The Company recorded a change in fair value of a derivative liability including a change in foreign exchange of $402,276 for the quarter compared to $126,779 for the same quarter in 2011. This item is a non-cash item and was recorded in accordance with accounting pronouncement ASC 850-40-15. Refer to Note 6 Derivative Liability of the Interim Consolidated Financial Statements for a detailed analysis of the changes in fair value of the derivative liability.


Interest income of $15,851 (2011 - $12,574) was higher by $3,277 as there was more cash on deposit during the first quarter of 2012. Interest rates remained low during the quarter and are projected to remain low for the remainder of 2012 at least. There was no interest expense during the quarter.

The Company incurred a net loss of $432,606 (or $0.00 per share) during the quarter as compared to a net loss of $720,868 (or $0.01 per share) during the same quarter of 2011.

Summary of Quarterly Results

Results for the eight most recent quarters are set out in the table below:

Results for the quarter ended
on:
March 31,
2012

Dec. 31, 2011

Sept. 30, 2011

June 30, 2011
Item $                $                $ $
Revenue
Net loss for the quarter
Net loss per share
Nil
432,606
0.00
Nil
230,281
0.00
Nil
-981,654
-0.01
Nil
-1,758,400
-0.02

Results for the quarter ended
on:
March 31,
2011

Dec. 31, 2010
Sept. 30,
2010

June 30, 2010
Item $ $ $ $
Revenue
Net loss for the quarter
Net loss per share
Nil
-720,868
-0.01
Nil
-4,126,127
-0.04
Nil
-3,125,127
-0.03
Nil
-2,406,367
-0.03

The results of operations can vary from quarter to quarter depending upon the nature, timing and cost of activities undertaken during the quarter and whether or not the Company incurs gains or losses on foreign exchange or grants stock options.

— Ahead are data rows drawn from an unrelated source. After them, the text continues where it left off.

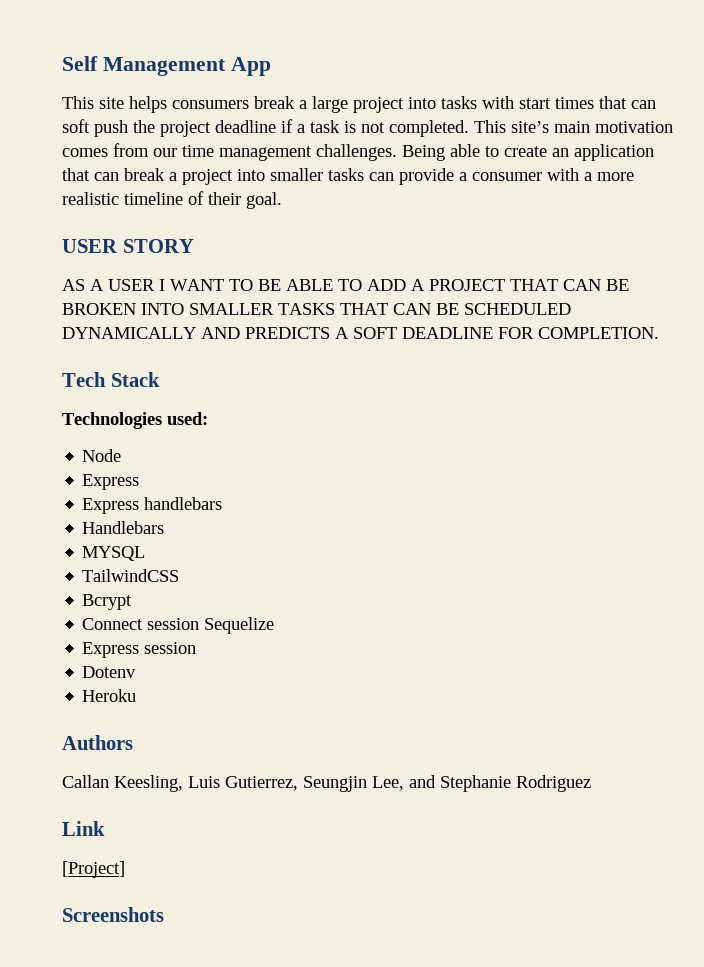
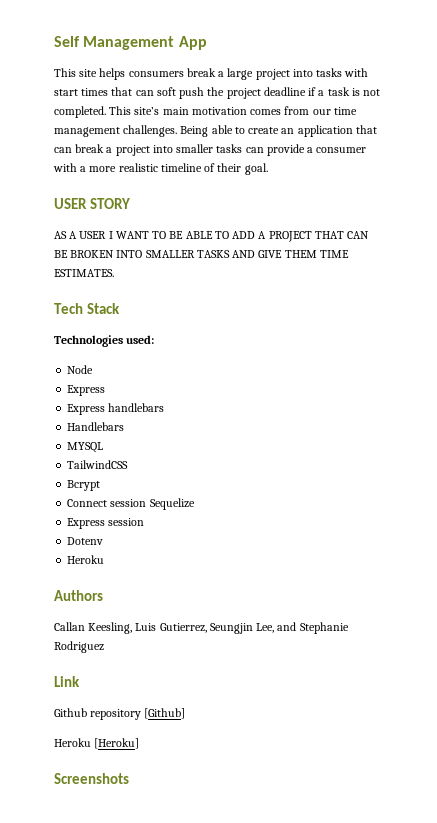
- AS A USER I WANT TO BE ABLE TO ADD A PROJECT THAT CAN BE BROKEN INTO SMALLER TASKS THAT CAN BE SCHEDULED DYNAMICALLY AND PREDICTS A SOFT DEADLINE FOR COMPLETION.
+ AS A USER I WANT TO BE ABLE TO ADD A PROJECT THAT CAN BE BROKEN INTO SMALLER TASKS AND GIVE THEM TIME ESTIMATES.
- [Project]
+ Github repository [Github]
+ Heroku [Heroku]

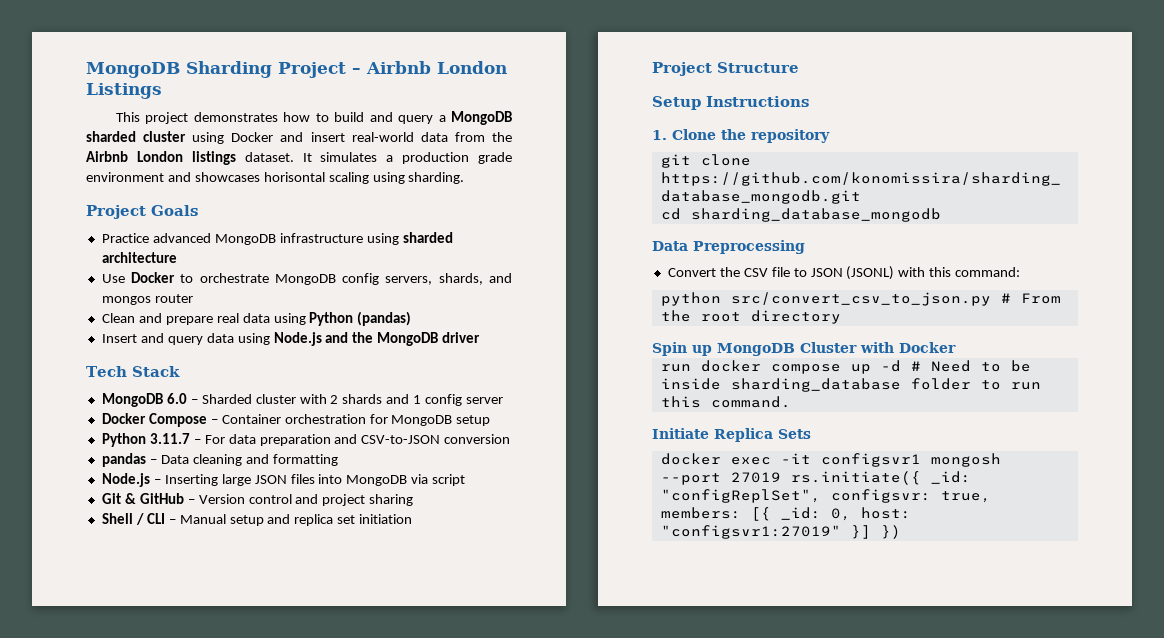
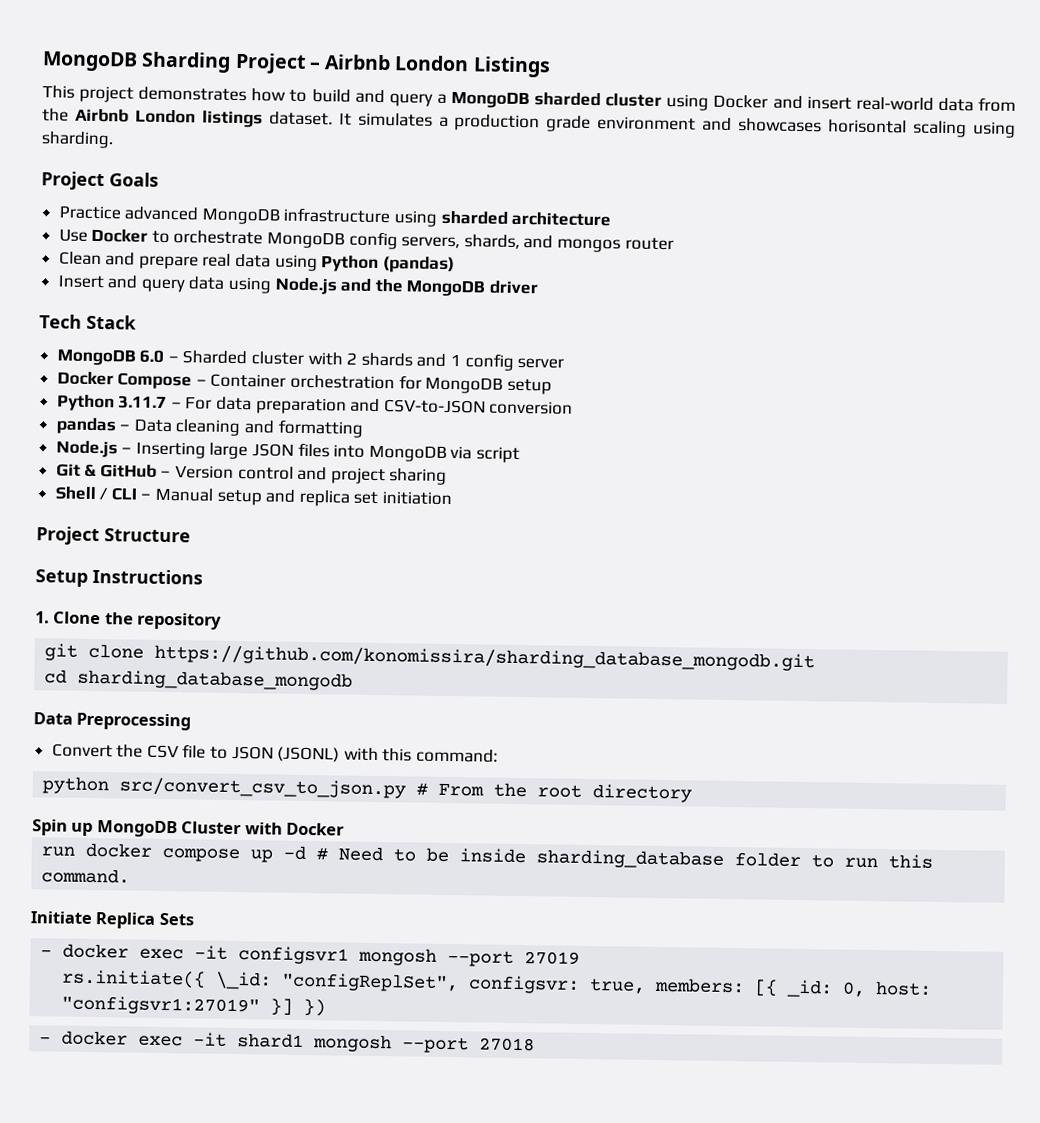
- docker exec -it configsvr1 mongosh --port 27019 rs.initiate({ _id: "configReplSet", configsvr: true, members: [{ _id: 0, host: "configsvr1:27019" }] })
+ - docker exec -it configsvr1 mongosh --port 27019
+ rs.initiate({ \_id: "configReplSet", configsvr: true, members: [{ _id: 0, host: "configsvr1:27019" }] })
+ - docker exec -it shard1 mongosh --port 27018

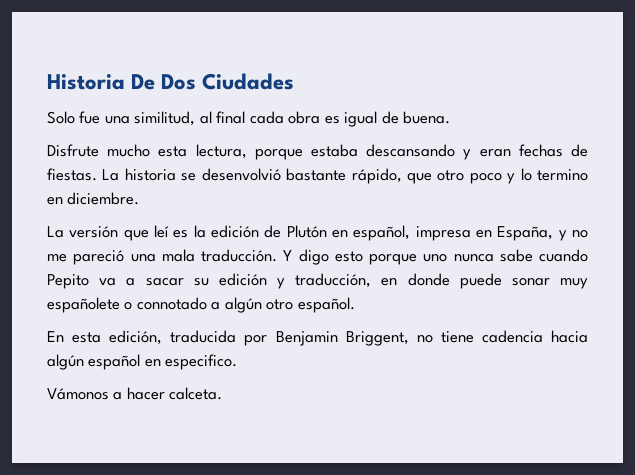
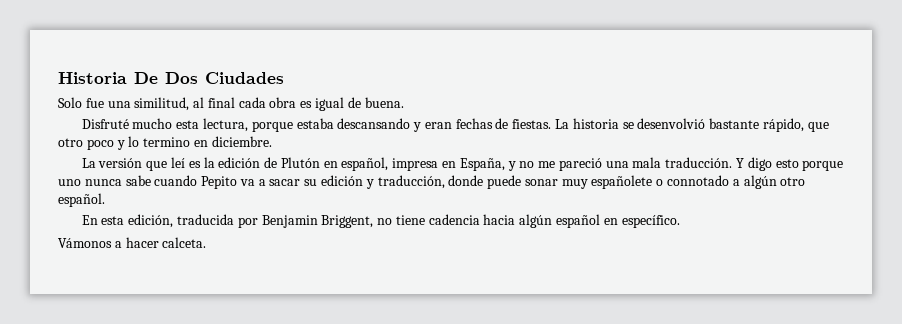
- Disfrute mucho esta lectura, porque estaba descansando y eran fechas de fiestas.
+ Disfruté mucho esta lectura, porque estaba descansando y eran fechas de fiestas.
- Y digo esto porque uno nunca sabe cuando Pepito va a sacar su edición y traducción, en donde puede sonar muy españolete o connotado a algún otro español.
+ Y digo esto porque uno nunca sabe cuando Pepito va a sacar su edición y traducción, donde puede sonar muy españolete o connotado a algún otro español.
- En esta edición, traducida por Benjamin Briggent, no tiene cadencia hacia algún español en especifico.
+ En esta edición, traducida por Benjamin Briggent, no tiene cadencia hacia algún español en específico.

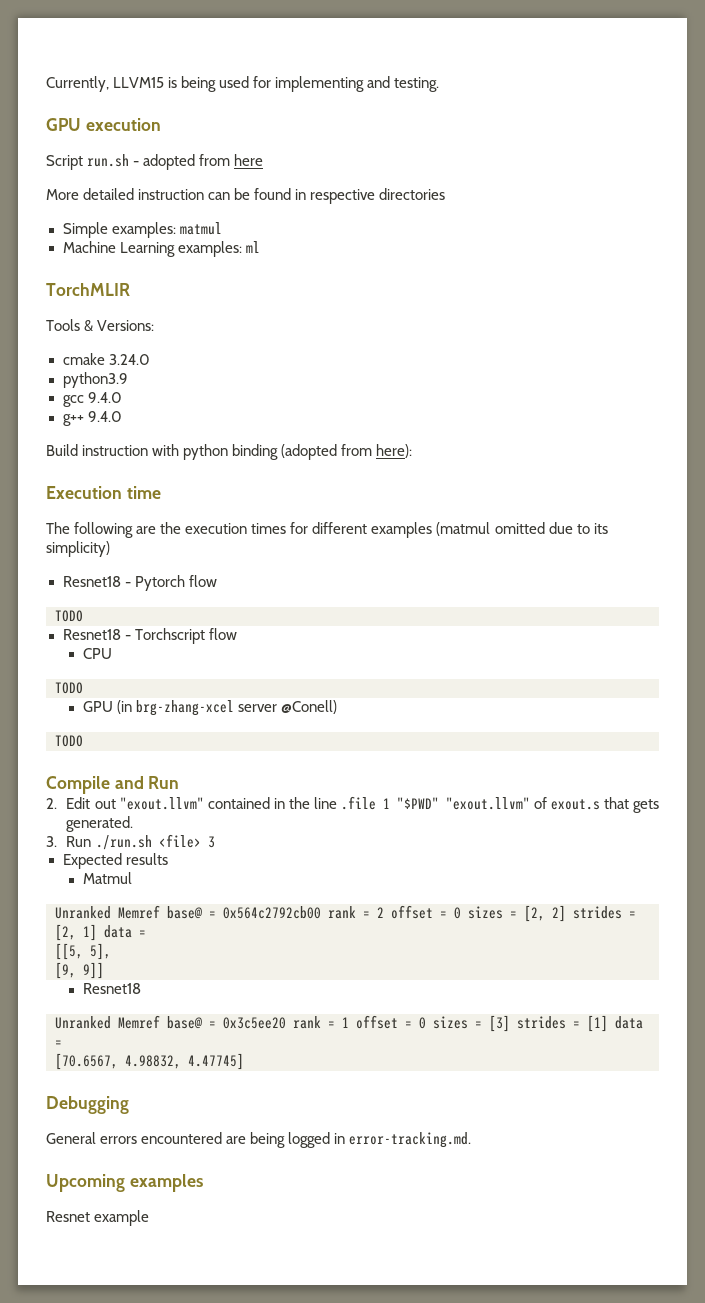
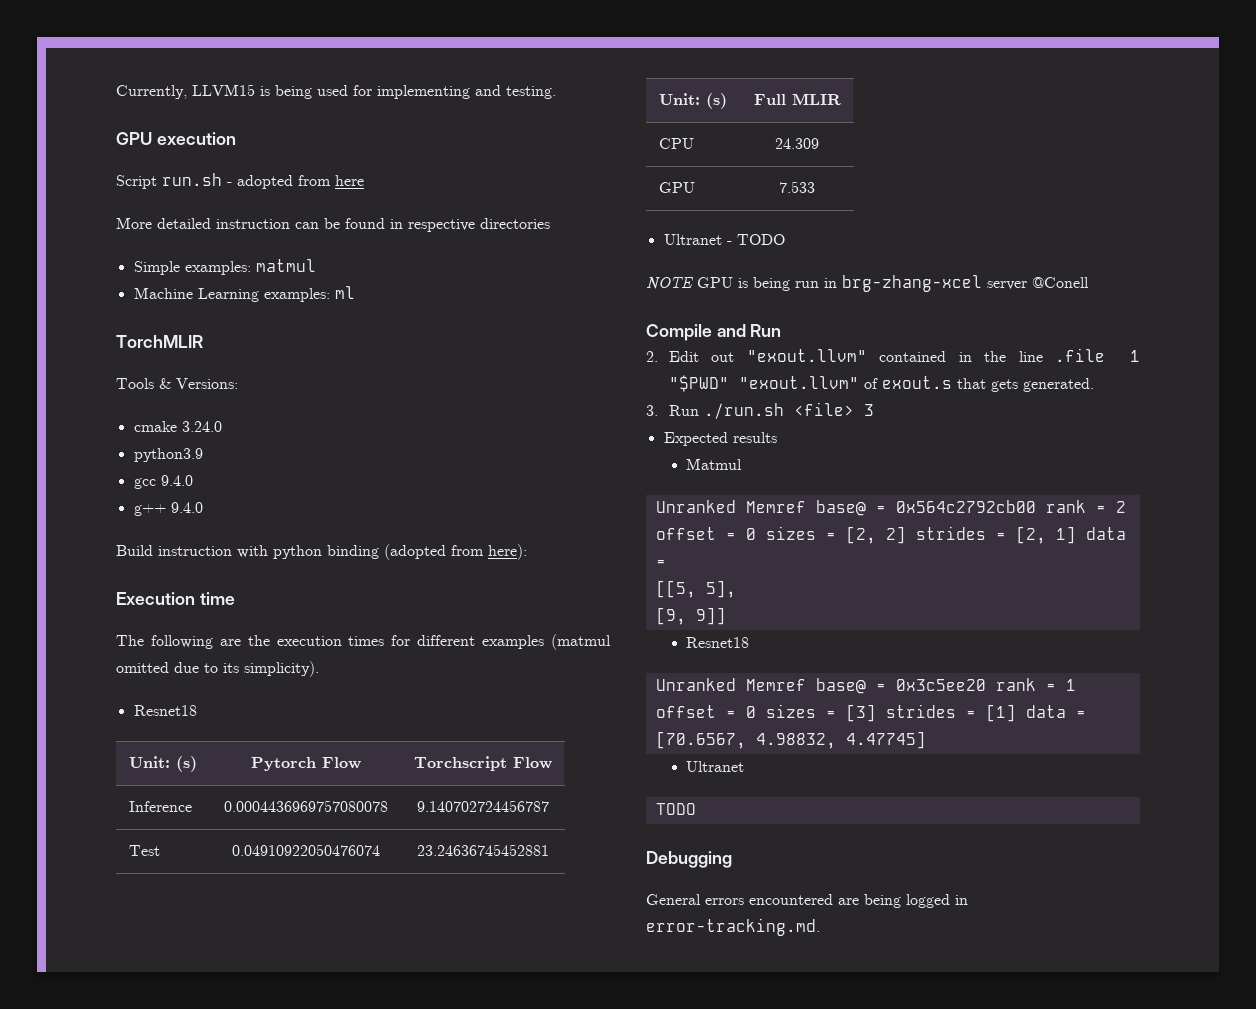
- The following are the execution times for different examples (matmul omitted due to its simplicity)
- Resnet18 - Pytorch flow
- TODO
- Resnet18 - Torchscript flow
- CPU
- TODO
- GPU (in brg-zhang-xcel server @Conell)
- TODO
+ The following are the execution times for different examples (matmul omitted due to its simplicity).
+ Resnet18
+ Unit: (s) | Pytorch Flow | Torchscript Flow
+ Inference | 0.0004436969757080078 | 9.140702724456787
+ Test | 0.04910922050476074 | 23.24636745452881
+ Unit: (s) | Full MLIR
+ CPU | 24.309
+ GPU | 7.533
+ Ultranet - TODO
+ NOTE GPU is being run in brg-zhang-xcel server @Conell
  [70.6567, 4.98832, 4.47745]
+ Ultranet
+ TODO
- Upcoming examples
- Resnet example

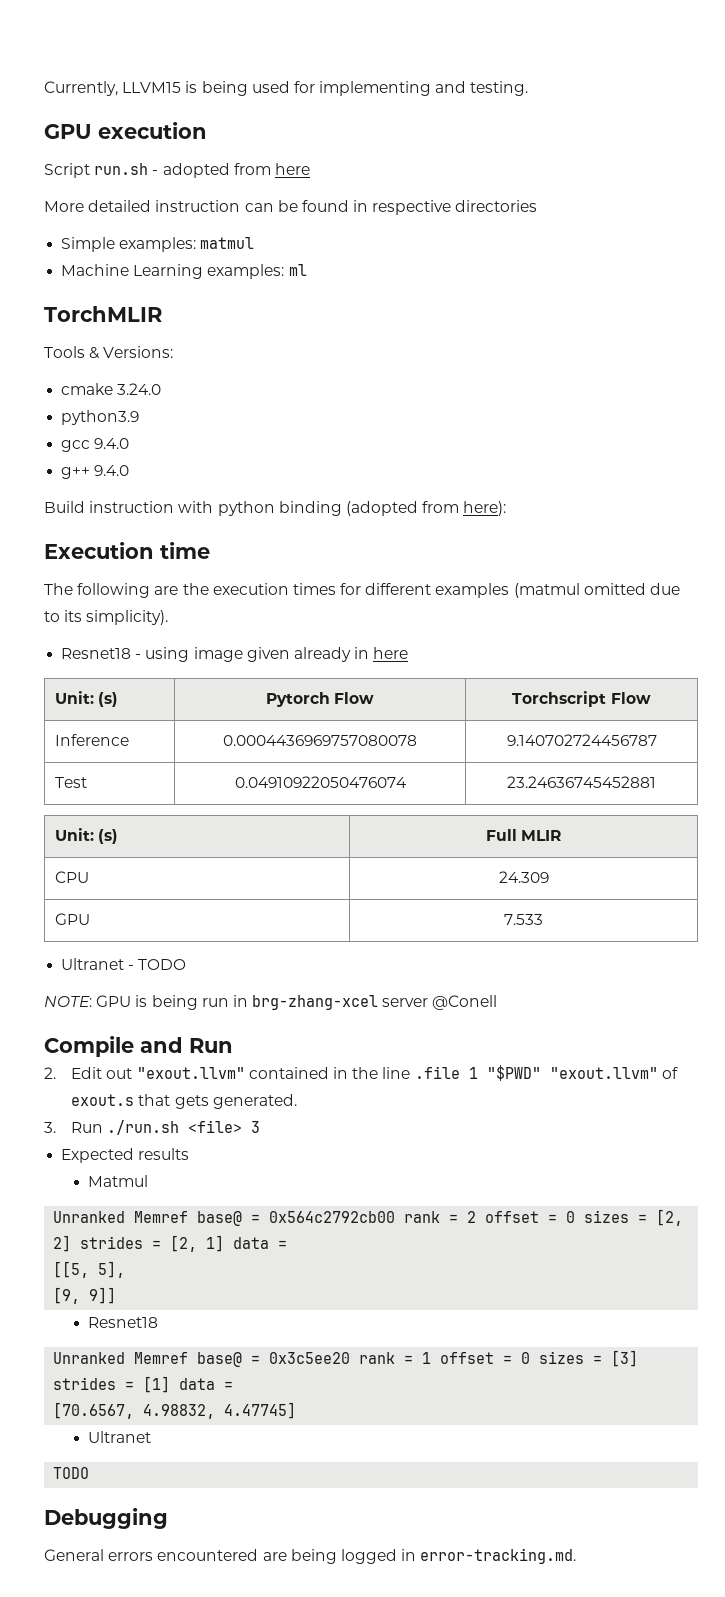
  The following are the execution times for different examples (matmul omitted due to its simplicity).
- Resnet18
+ Resnet18 - using image given already in here
- NOTE GPU is being run in brg-zhang-xcel server @Conell
+ NOTE: GPU is being run in brg-zhang-xcel server @Conell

Reclamation Financial Assurance and Asset Retirement Obligation

The Company provided reclamation financial assurance in the form of a Payment Bond Certificate backed by a Certificate Of Deposit with Union Bank of California in the amount of $296,180 effective October 2011. The estimate for reclamation financial assurance is $314,712 for 2012 and this estimate has been submitted to the Kern County Engineering, Surveying & Permit Services Department for review and approval.

The asset retirement obligation is estimated at $235,628 and this is shown as a liability on the Interim Consolidated Balance Sheet. The actual obligation could differ materially from these estimates.

Advance Minimum Royalties

The Company continues to pay advance minimum royalties to landholders and paid $14,220 in the first quarter of 2012.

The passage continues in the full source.